Berliner Brücken

Vom Bau der Oberbaumbrücke in Berlin

Zentralblatt der Bauverwaltung • 14.12.1895

Voraussichtliche Lesezeit rund 4 Minuten.

Mitte Dezember 1895 wird die an dem oberen Einlauf der Spree in die Stadt Berlin erbaute Oberbaumbrücke dem Wagen- und Fußgängerverkehr übergeben. Diese größte und wohl bedeutsamste Brücke Berlins, welche dreimal so lang ist (nahezu 160 m) als die sonstigen Spreebrücken, dient dazu, neben dem städtischen Straßenverkehr auch noch die im Bau begriffene elektrische Hochbahn von der Warschauer Straße nach dem Zoologischen Garten auf einem als oberes Stockwerk über dem einen Bürgersteig errichteten Viadukt über die Spree zu führen (vgl. den Querschnitt der Brücke). Querschnitt.Querschnitt. Der Viadukt bleibt, da bis zu seiner Vollendung noch einige Zeit verstreichen wird, einstweilen durch einen Bauzaun vom Fahrdamm getrennt. Das wird den Verkehr indessen nicht behindern, denn ein Fahrdamm von nahezu 15 m und ein Bürgersteig von 5 m Breite dürfte selbst dem größten Verkehrsbedürfnis vor der Hand genügen, wenn man erwägt, dass die neuerbaute Kurfürstenbrücke nicht so breit ist, und dass die ehemalige Oberbaumbrücke, die im Jahr 1724 erbaut worden ist, überhaupt nur einen 5 m breiten Fahrdamm und zwei je 1,75 m breite Bürgersteige hatte. Der später noch hinzukommende, von dem Hochbahnviadukt arkadenartig überwölbte zweite Bürgersteig hat noch eine nutzbare Breite von 5 m, einschließlich der Pfeiler des Bogenganges 7,3 m Breite. Die spätere Gesamtbreite der Brücke wird also 27,3 m betragen. Die Oberbaumbrücke wird demnach auch zu den breitesten Brücken Berlins zählen und nur noch von der Schlossbrücke an Breite übertroffen.

Über die Einzelheiten der bedeutenden Brückenanlage, ihre Bauart, auch über ihre architektonische Gestaltung und die tor­artigen Turmbauten Mitteilungen zu machen, halten wir nicht eher für angezeigt, als bis der Bau nach dieser Richtung hin weiter vorgeschritten ist und sichtbarere Gestalt gewonnen hat.
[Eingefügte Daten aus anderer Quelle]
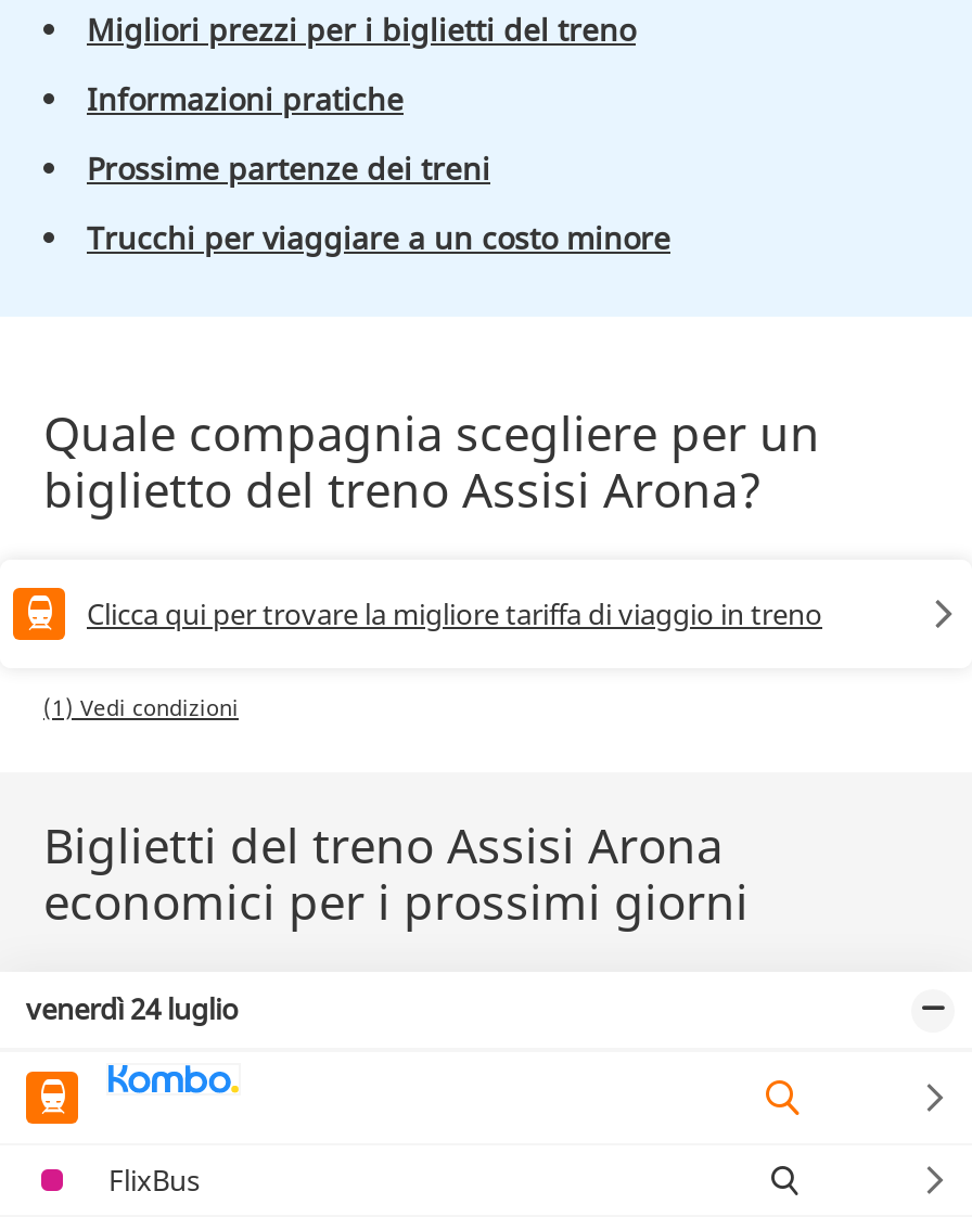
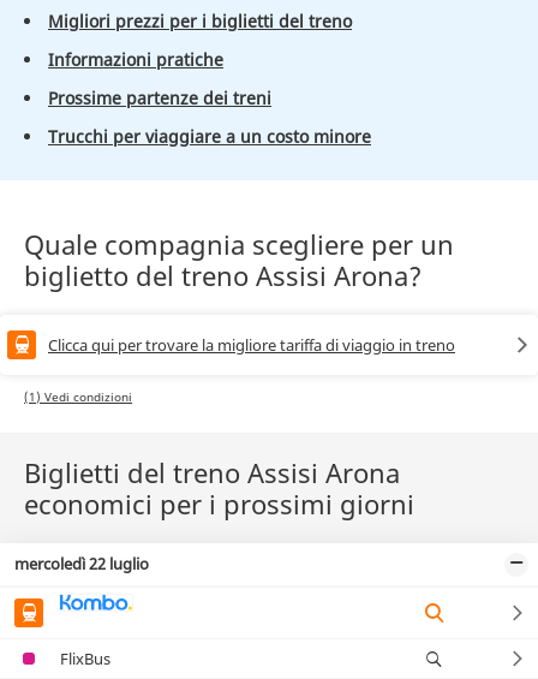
[26,989,239,1028] venerdì 24 luglio -> [14,553,149,574] mercoledì 22 luglio

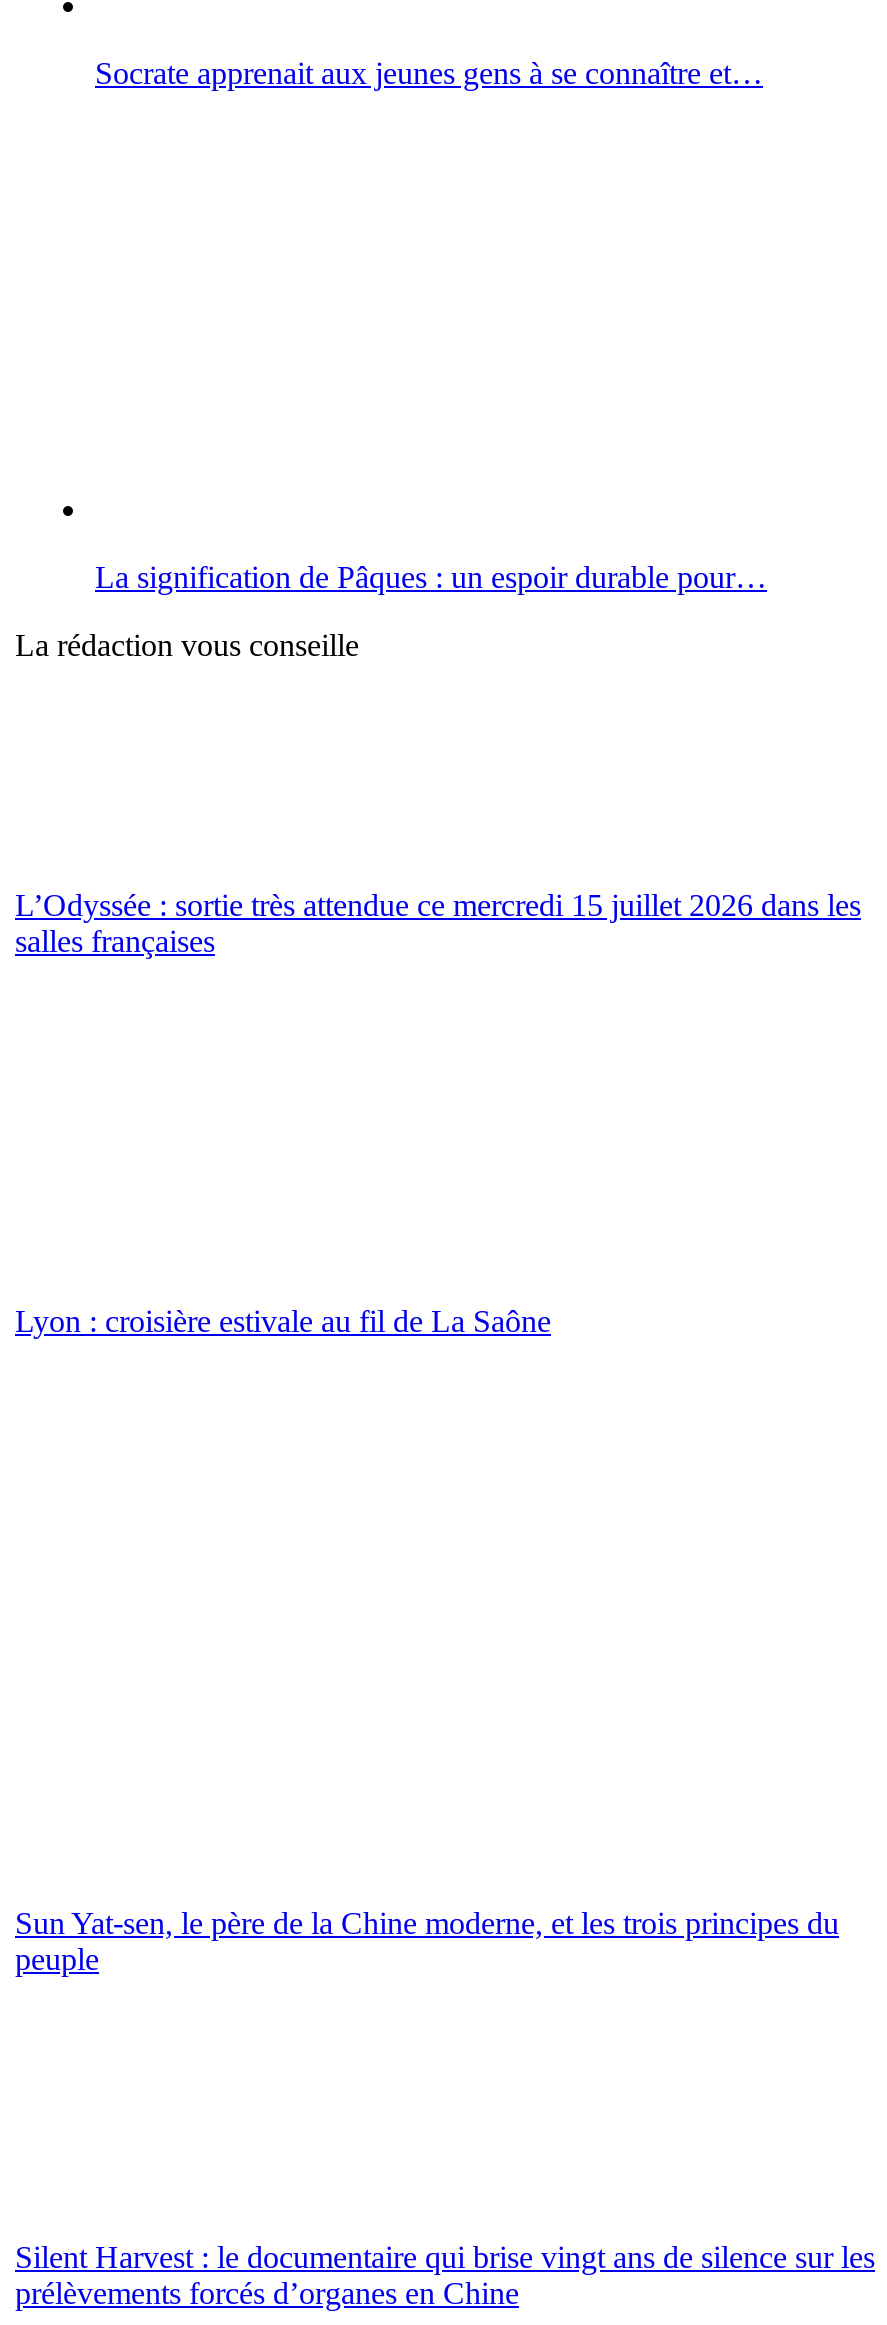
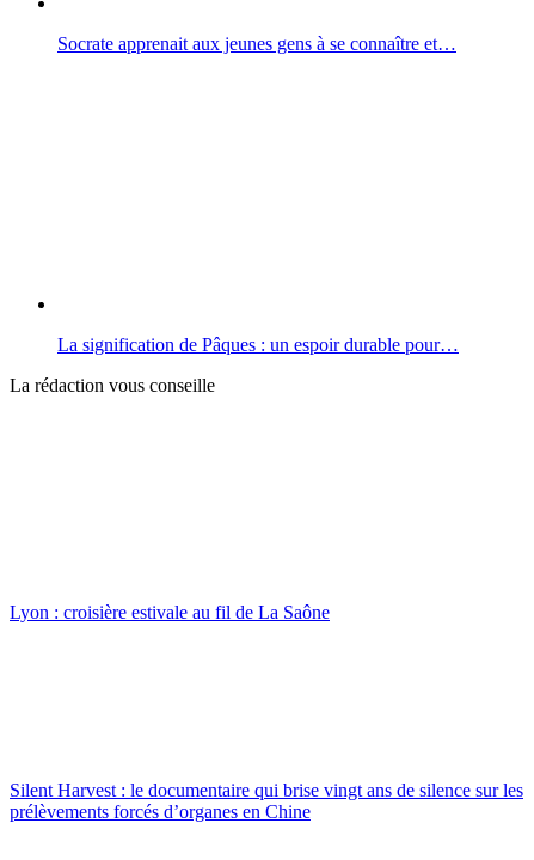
[15,888,861,958] L’Odyssée : sortie très attendue ce mercredi 15 juillet 2026 dans les | salles françaises -> none
[15,1906,839,1976] Sun Yat-sen, le père de la Chine moderne, et les trois principes du | peuple -> none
Vorläufig hat es ein besonderes Interesse, darauf hinzuweisen, mit welcher Pünktlichkeit die städtische Bauverwaltung ihr bei Genehmigung der elektrischen Hochbahn und deren Vereinigung mit .der Oberbaumbrücke den Stadtverordneten gegebenes Versprechen, die Brücke bis zur Eröffnung der Gewerbeausstellung dem Straßenverkehr zu übergeben, eingelöst hat. Ja, sie hat noch mehr getan. Es ist sicher, dass im Laufe dieses Winters die Notbrücke, welche noch die freie Durchfahrt der Oberbaumbrücke etwas beengt, bei Wiedereröffnung der Schifffahrt zum kommenden Frühjahr entfernt ist. Dem Schiffsverkehr zur Ausstellung stehen dann die sieben Öffnungen, welche zusammen 107 m Durchfahrtsbreite haben, darunter das Mittelgewölbe von 22 m Weite und 4,25 m Höhe über Niedrigwasser, zur freien Verfügung.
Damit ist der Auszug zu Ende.